• Work item: Filter the entries below, keeping every line that has the word "name".

• Task inputs:
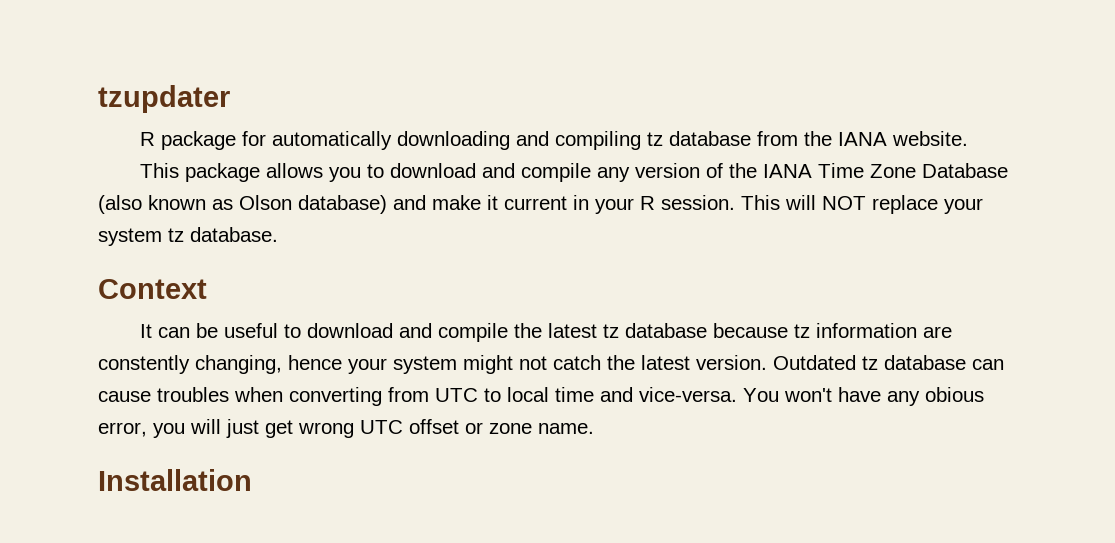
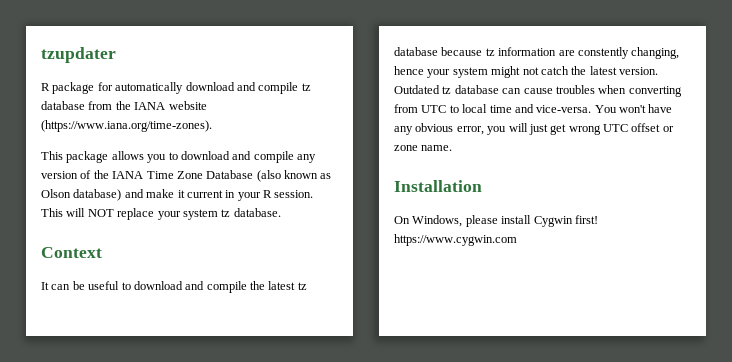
- R package for automatically downloading and compiling tz database from the IANA website.
+ R package for automatically download and compile tz database from the IANA website (https://www.iana.org/time-zones).
- You won't have any obious error, you will just get wrong UTC offset or zone name.
+ You won't have any obvious error, you will just get wrong UTC offset or zone name.
+ On Windows, please install Cygwin first! https://www.cygwin.com

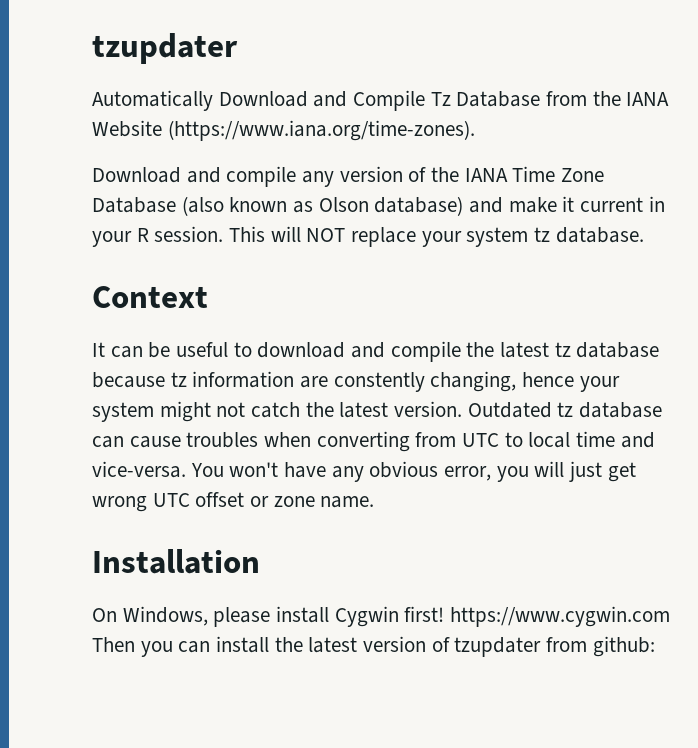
- R package for automatically download and compile tz database from the IANA website (https://www.iana.org/time-zones).
+ Automatically Download and Compile Tz Database from the IANA Website (https://www.iana.org/time-zones).
- This package allows you to download and compile any version of the IANA Time Zone Database (also known as Olson database) and make it current in your R session.
+ Download and compile any version of the IANA Time Zone Database (also known as Olson database) and make it current in your R session.
- On Windows, please install Cygwin first! https://www.cygwin.com
+ On Windows, please install Cygwin first! https://www.cygwin.com Then you can install the latest version of tzupdater from github:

• Response for this exercise:
- You won't have any obious error, you will just get wrong UTC offset or zone name.
+ You won't have any obvious error, you will just get wrong UTC offset or zone name.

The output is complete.